▼

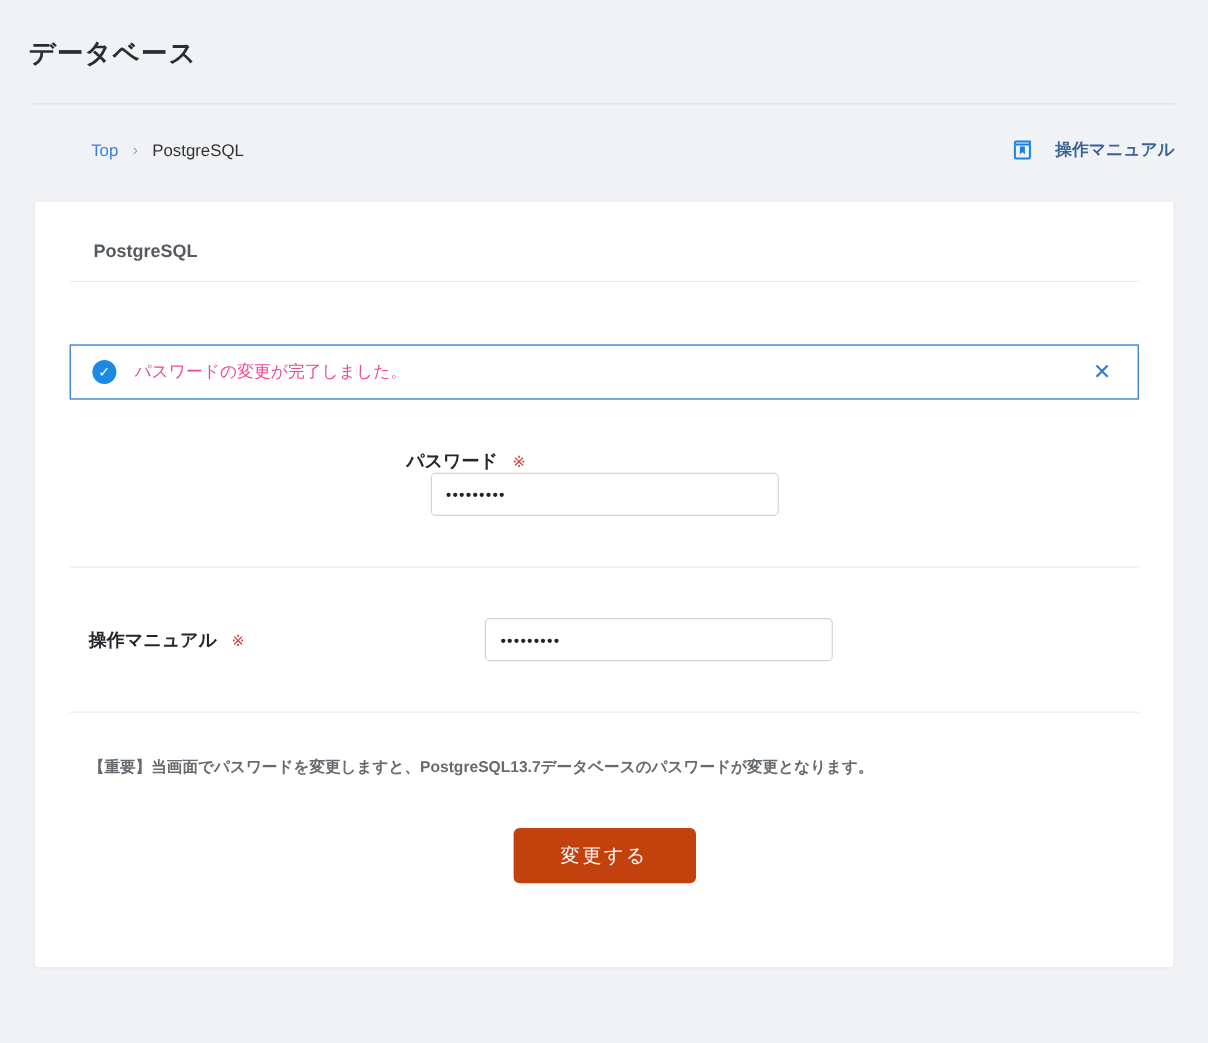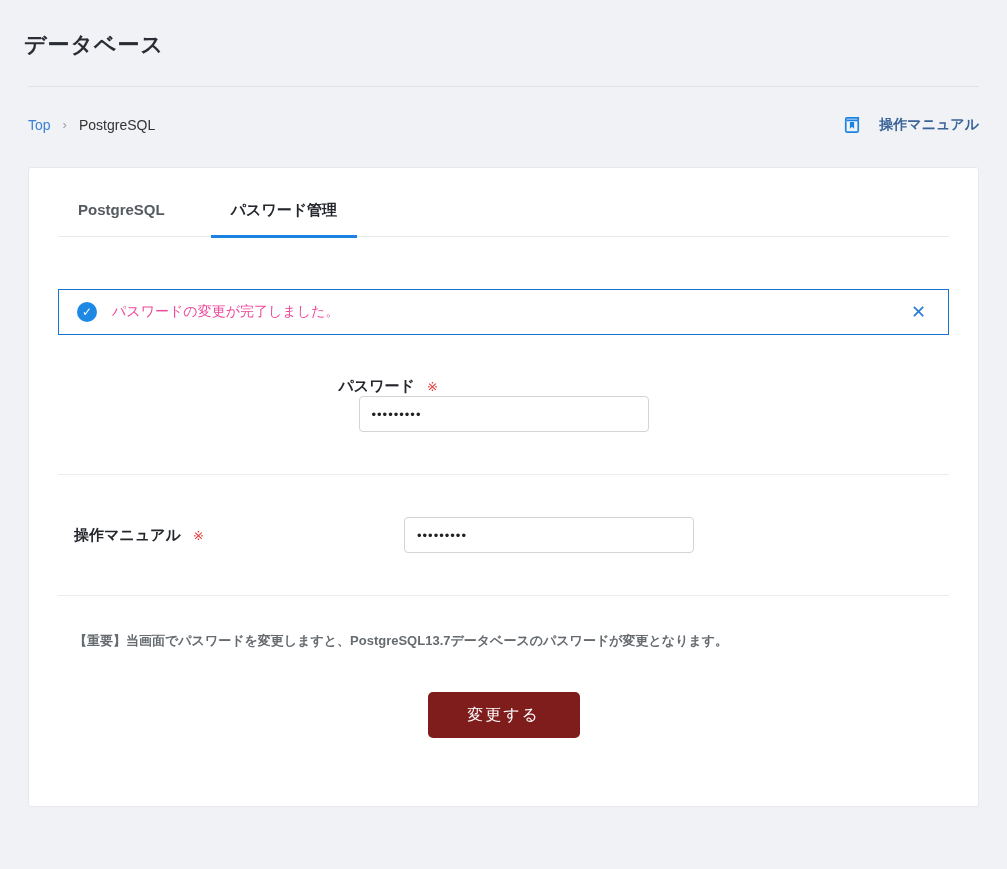--- a/index.html
+++ b/index.html
@@ -21,7 +21,7 @@
     margin: 0 28px; padding-top: 28px;
     display: flex; align-items: center; justify-content: space-between;
   }
-  .breadcrumb { display: flex; align-items: flex-start; font-size: 14px; }
+  .breadcrumb { display: flex; align-items: flex-start; font-size: 14px; margin-left: 48px; }
   .breadcrumb a.crumb-link { color: #3c7fd6; text-decoration: none; cursor: pointer; }
   .breadcrumb .crumb-sep { color: #9aa0a8; margin: 0 12px; font-size: 13px; }
   .breadcrumb .crumb-current { color: #333; }

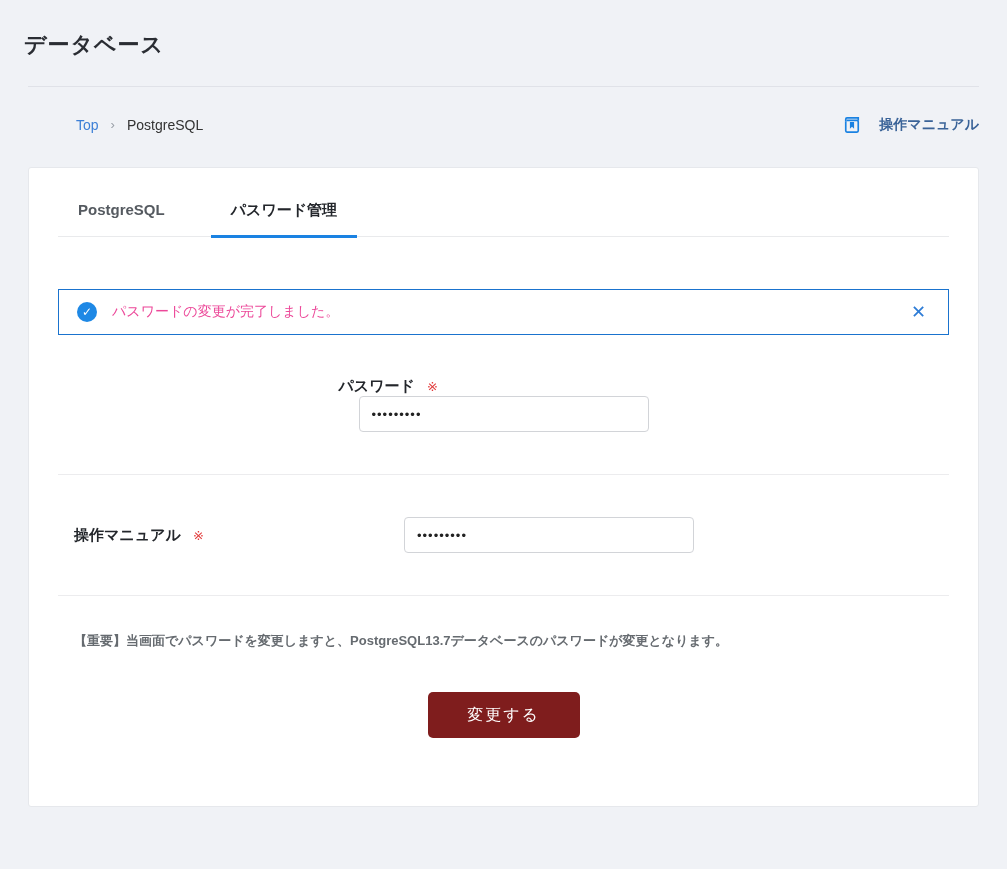--- a/index.html
+++ b/index.html
@@ -135,7 +135,6 @@
 
     <div class="tabbar">
       <div class="tab">PostgreSQL</div>
-      <div class="tab active">パスワード管理</div>
     </div>
 
     <div class="alert">

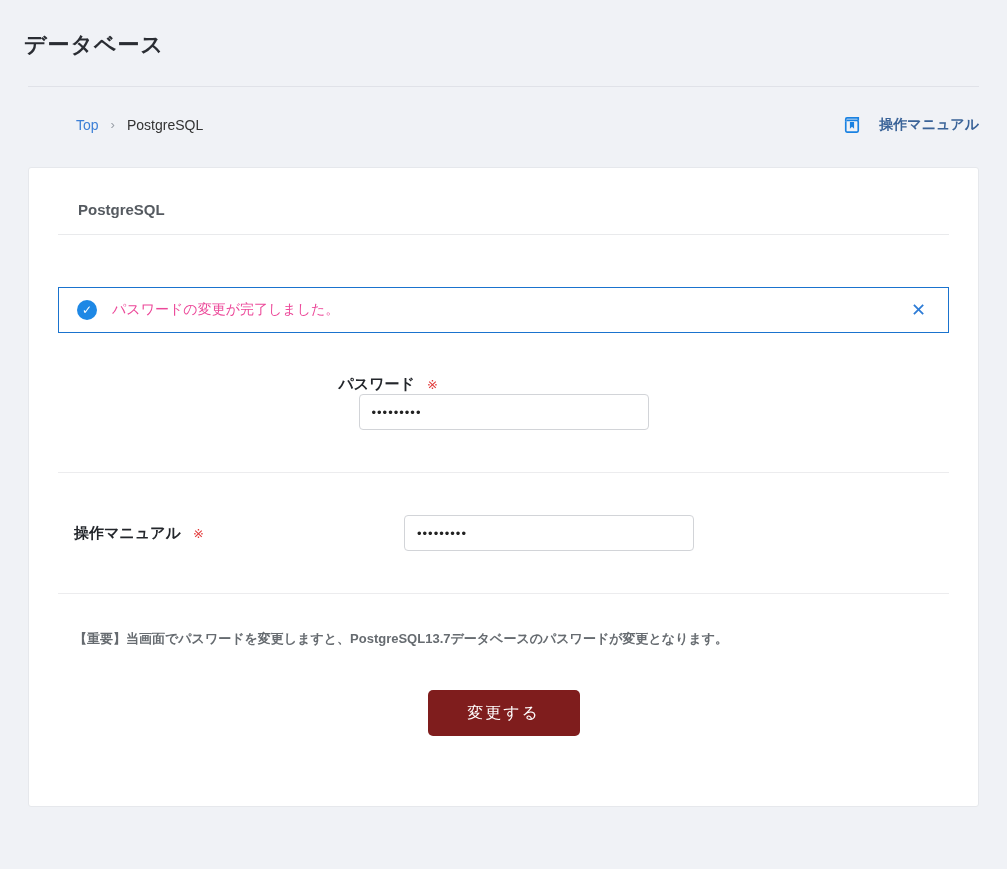--- a/index.html
+++ b/index.html
@@ -96,7 +96,7 @@
   .submit-wrap { display: flex; justify-content: center; margin-top: 40px; }
   .submit-button {
     width: 152px; height: 46px;
-    background: #7f1d1d; color: #ffffff;
+    background: #c2410c; color: #ffffff;
     border: none; border-radius: 5px;
     font-size: 16px; font-family: inherit; letter-spacing: 2px;
     cursor: pointer;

▲

### To do:
Looking at the data above, say how many lines contain the word "cursor", with no added words.

### Response:
2